Artificial Intelligence

How did the University of Central Florida Develop a Sarcasm Detector?

Apoorva Bellapu

No second thoughts about the fact that how critical has social media become a part of our lives. We rely on social media so much that today imagining a life without it does not sink in. No wonder social media is considered to be one of the best platforms to market and sell different products and services in addition to being a dominant form of communication. With this platform, you stand a chance to reach out to the maximum lot. While this medium is used for driving sales, another area that it caters to is how are our customers reacting to what you are delivering. This is also a platform with the help of which one can address customer queries, properly understand and respond to their feedback as well. All this plays a pivotal role in achieving success.

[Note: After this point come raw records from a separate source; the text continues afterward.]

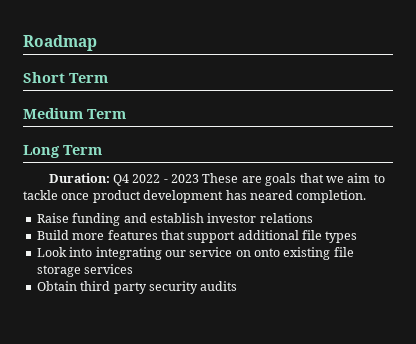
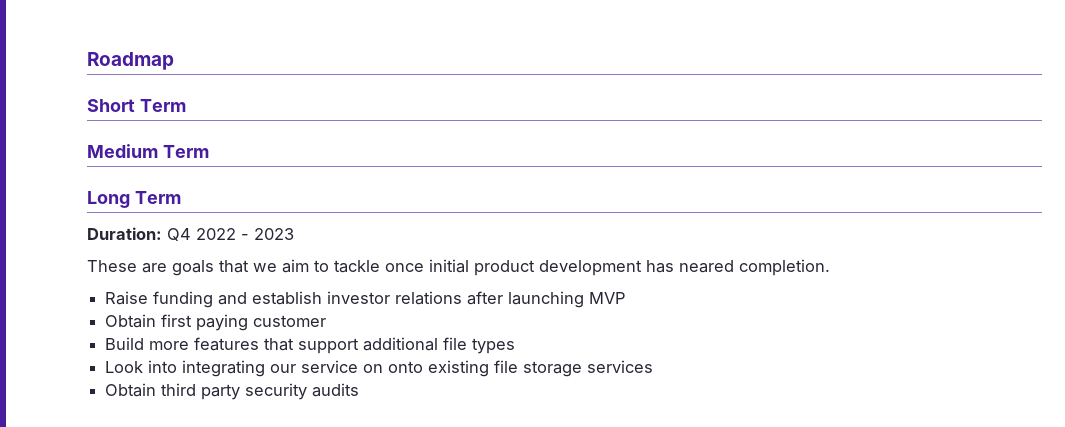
- Duration: Q4 2022 - 2023 These are goals that we aim to tackle once product development has neared completion.
+ Duration: Q4 2022 - 2023
+ These are goals that we aim to tackle once initial product development has neared completion.
- Raise funding and establish investor relations
+ Raise funding and establish investor relations after launching MVP
+ Obtain first paying customer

With the advancements in technology, we are at a stage wherein it is very much possible to understand what the person just next to you feels about the product or service that you are marketing. This is nothing but sentiment analysis. Sentiment analysis, simply put, is the automated process of identifying the emotion. The emotion could be anything – it could be positive, negative and even neutral. All this is associated with the text. In other words, sentiment analysis revolves around correctly identifying emotional communication. One such innovative step taken in this aspect is the ability to detect sarcasm in a social media text.

Computer science researchers at the University of Central Florida (UCF) grabbed eyeballs by being able to develop a technique that accurately detects sarcasm in a social media text. This achievement made headlines as their findings were recently published in the journal, Entropy.

Now, here is what the team did. The team-taught a computer model to find patterns that often indicate sarcasm. The program is taught to correctly pick out cue words in sequences that were more likely to indicate sarcasm. Wondering how did the researchers achieve this? Well, they fed the program with large data sets and then checked its accuracy.

According to Ivan Garibay, Assistant Professor of Engineering, the main hindrance in the performance of sentiment analysis is the presence of sarcasm in text. He added that it is not that easy a task to identify sarcasm in a conversation and therefore quite challenging for a computer program to do it as well. He said that the team developed an interpretable deep learning model using multi-head self-attention and gated recurrent units. Here, the multi-head self-attention module caters to identifying crucial sarcastic cue-words from the input. The objective of the gated recurrent units is to learn long-range dependencies between these cue-words to better classify the input text. One of the team members, Ramya Akula, a computer science doctoral student has been working on this under a DARPA grant that supports the organization's Computational Simulation of Online Social Behavior program.

Brian Kettler, a program manager in DARPA's Information Innovation Office (I2O) believes that sarcasm is a major obstacle when it comes to increasing the accuracy of sentiment analysis. This becomes all the more critical when the platform under consideration is social media. He explained the reason for this as sarcasm relying heavily on vocal tones, facial expressions and gestures that cannot be represented in the text. He further noted that recognizing sarcasm in textual online communication is not an easy task as none of these cues are readily available.

The same issue is considered to be one of the prominent challenges that Garibay's Complex Adaptive Systems Lab (CASL) is studying. CASL is an interdisciplinary research group and the researchers are studying a range of problems using data science, machine learning, deep learning, network science, complexity science, cognitive science, social sciences, etc.